Tuesday, July 14, 2020

Diet And Arthritis


The Study
The relationship between diet and arthritis progression was examined in 2,757 subjects with existing knee arthritis. Subjects in this study tended to eat two different types of diets. The Western Dietary pattern was high in French fries, red and processed meats, sugar, refined grains and pizza. The Prudent Dietary pattern was high in fruits, vegetables, legumes, fish and whole grains. After 6 years of follow-up, subjects consuming the Western diet had a significant progression of their arthritis. Subjects consuming the Prudent diet had a significant decreased progression of knee arthritis. American Journal of Clinical Nutrition 2020; 111:667-676.  

Take Home Message
This is a fascinating study. The idea that your diet can impact something like arthritis progression is powerful stuff. There are two potential mechanisms. One is that eating the unhealthy Western diet promoted weight gain, which speeds up arthritis progression. This is not the only mechanism because when body weight was controlled for, the relationships persisted. It is also possible that the Western diet promoted inflammation while the Prudent diet decreased it. There are about 1,000 reasons to eat a healthy diet. It looks like we can add improving orthopedic health to the list.

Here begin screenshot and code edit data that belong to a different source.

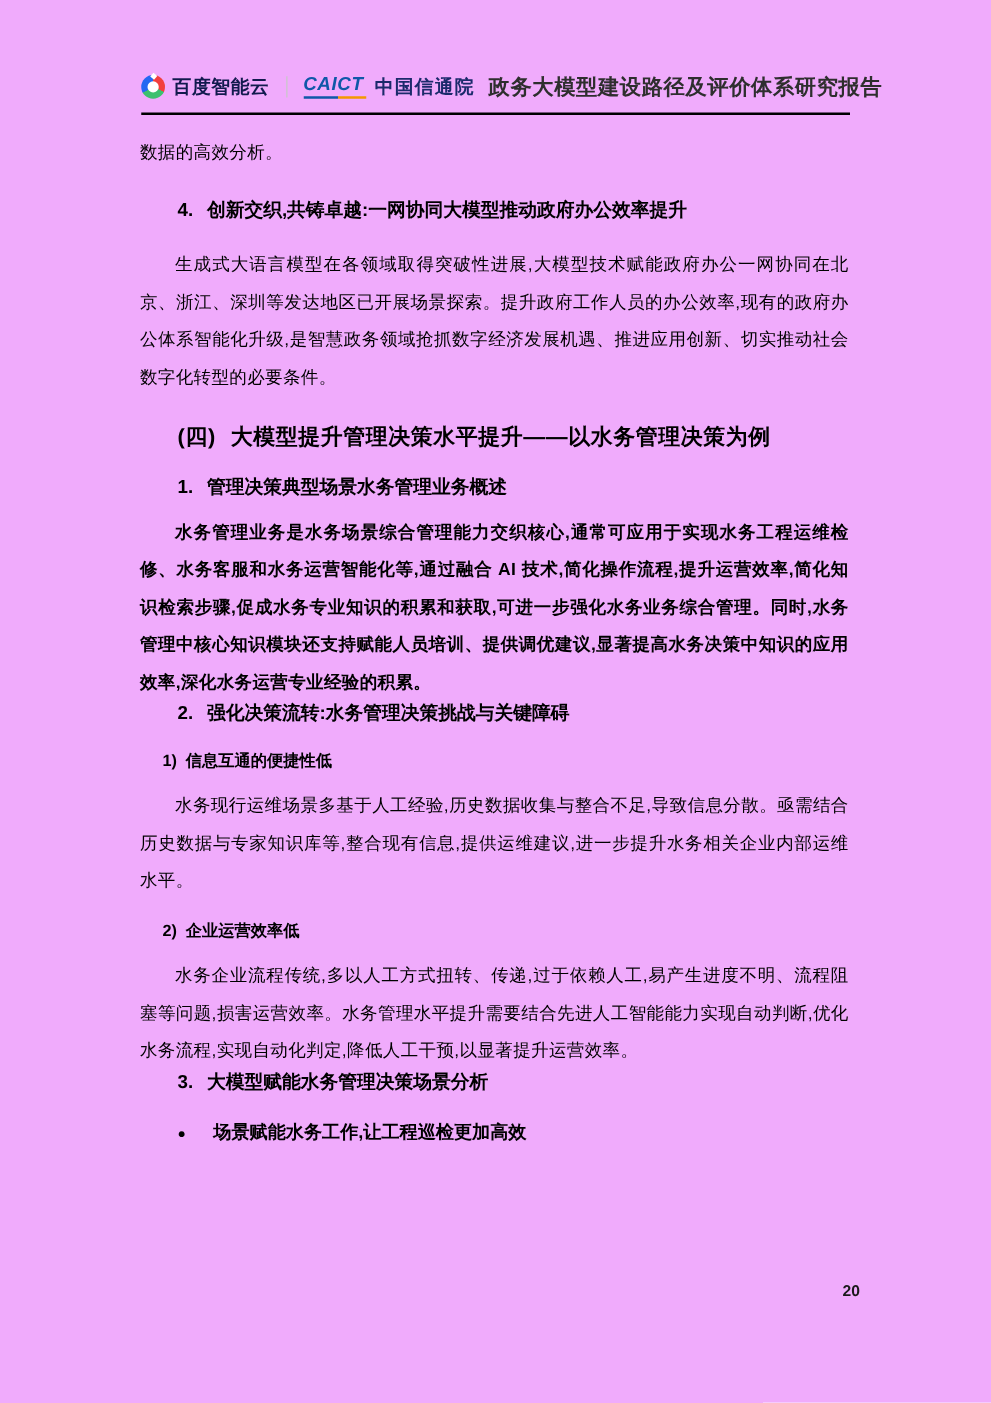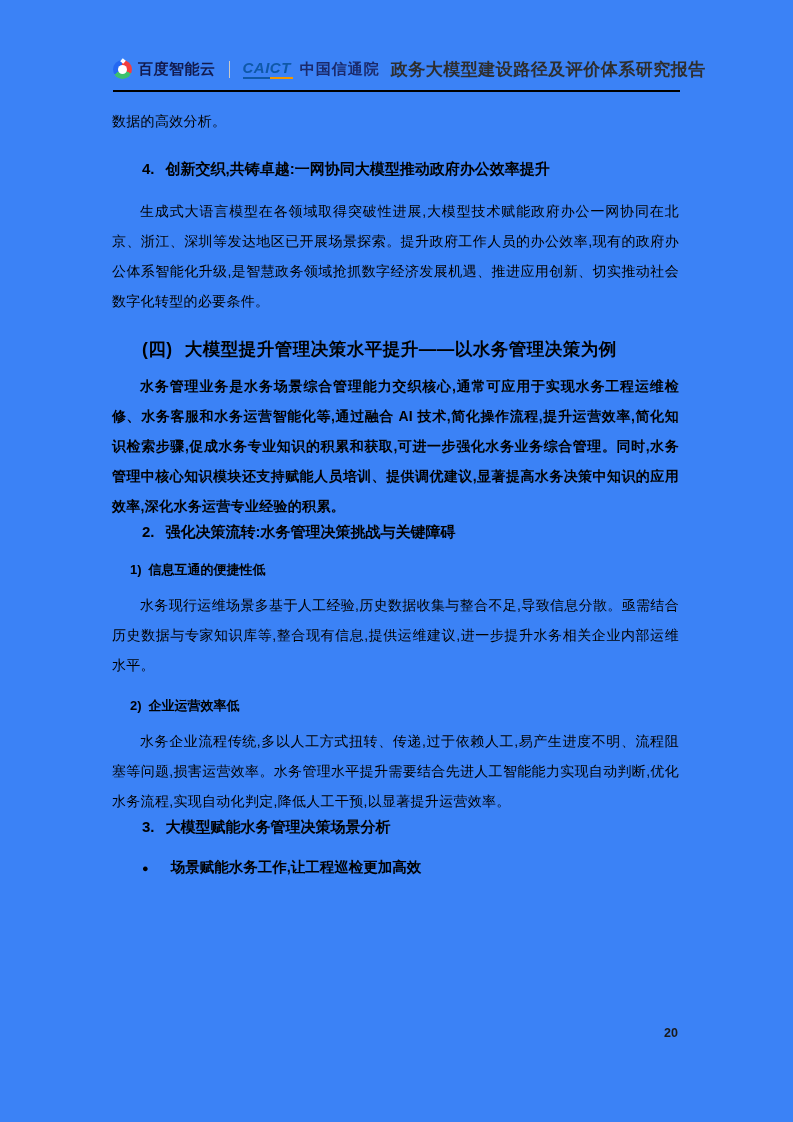"百度智能云" .page { background: #3b82f6 -> #f0abfc }
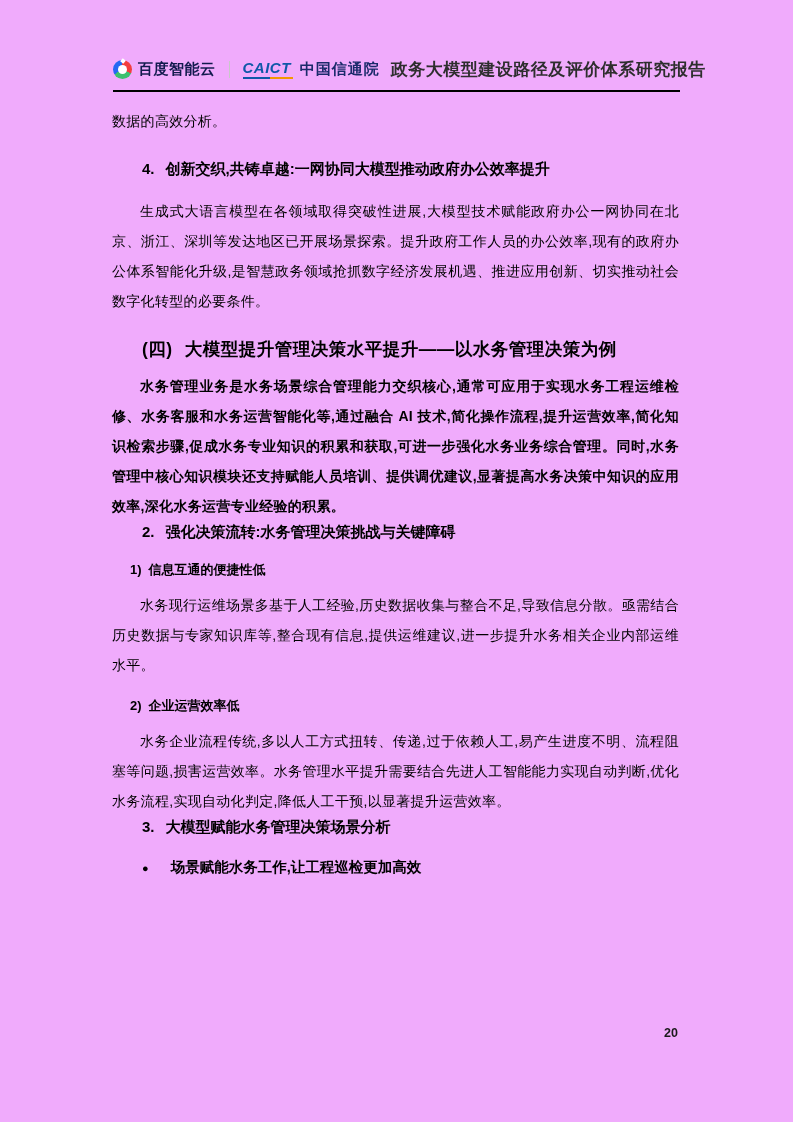"1. 管理决策典型场景水务管理业务概述" div.h-num { html: none -> <div> <span>1.</span><span>管理决策典型场景水务管理业务概述</span> </div> }
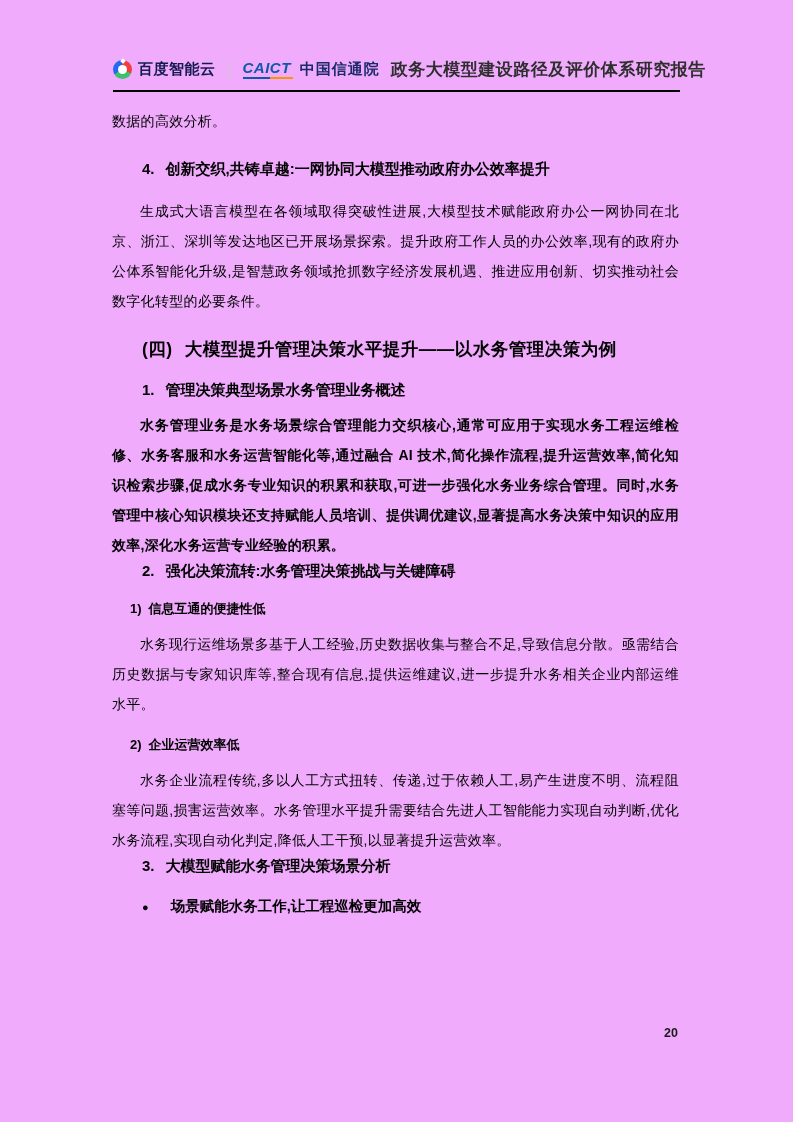"20" .page-num { right: 115px -> 105px }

Muscle Loss And Weight Regain


The Study
In this interesting trial, 209 subjects went on an 8-week low calorie diet and lost at least 8% of their initial body weight. At the end of their weight loss, body composition was measured via DEXA scan. Over 30% of lost weight was muscle in these subjects. The amount of muscle lost was a borderline significant predictor of weight regain (p-value of .055). American Journal of Clinical Nutrition 2020; 111:536-44.

Take Home Message
It is very common to regain lost weight. A big reason why this happens is that we lose muscle when we lose weight without resistance training. Muscle burns 3 times as many calories as fat and muscle loss can have a negative and significant impact on metabolic rate. 

This study shows that the amount of muscle lost during the weight loss process tended to predict weight regain. The good news is that there is a highly effective way to limit the amount of muscle lost as you lose weight. You simply lift weights 2-3 times a week. Weight lifting is often overlooked by those attempting to lose weight but is essential if you want to keep the weight you lose off for good.


Monday, July 13, 2020

Are You Weighing Yourself Correctly?


If you are trying to lose weight, it is imperative that you weigh yourself consistently and with accuracy. Since I often get questions from clients about the best way to do this, I thought it would make a nice feature article for readers of my blog and newsletter.

Why is it so important to weigh yourself each week?
There are two reasons why it is critically important to weigh yourself each and every week:

-The first reason is simply to find out what is going on. Bad habits can sneak in quietly and if you think you are getting away with them, you won’t be able to stop them. A weekly weight reading keeps you aware of where things are going.

-The second reason is to help you identify patterns. When you lose weight, study what you did right. When you gain weight, study what you did wrong. Assigning a consequence to a behavior is critical to learning whether or not you should continue or avoid that behavior. Over a period of months, you will learn exactly what you must do to lose weight and exactly what causes you to gain weight. Consider your weigh in a data point to help you gauge your program and make any necessary adjustments.

How to weigh yourself accurately and consistently
1) It all starts with an accurate scale. I am a big fan of Tanita Iron man scales. These are research quality scales that also let you measure your body fat. They are a bit more expensive than your typical scale but last for years and years. You can pick these up on Amazon.com and learn more about them at Tanita.com. I have been using one of the IronMan series for years and love it.

2) Weigh yourself one time a week, first thing in the morning, in your underwear, before you eat or drink anything. If you had a cheat meal with refined carbohydrates like bread, pasta or white rice, a particularly salty meal or a few drinks containing alcohol, it is perfectly normal to retain a few pounds of water. This can impact your weigh in, so find a day to weigh yourself when you have been eating clean for at least 2 full days. Most of my clients splurge on Wednesday and Saturday nights, so a Wednesday morning or Saturday morning weigh in is perfect. Record your weight in a log to make it easy to keep track of trends.

3) Lastly, keep the right mental attitude when weighing yourself. A lot of my clients got very nervous about their weekly scale reading at first. If they did not lose weight, they would get upset and feel like they failed. It is totally normal to have weeks where you don’t drop weight and weeks where you even gain weight along the way. Don’t freak out if this happens here and there. Look at the weigh in for what it is, a weekly data point to help you gauge your progress, keep you focused and make any necessary adjustments to your program.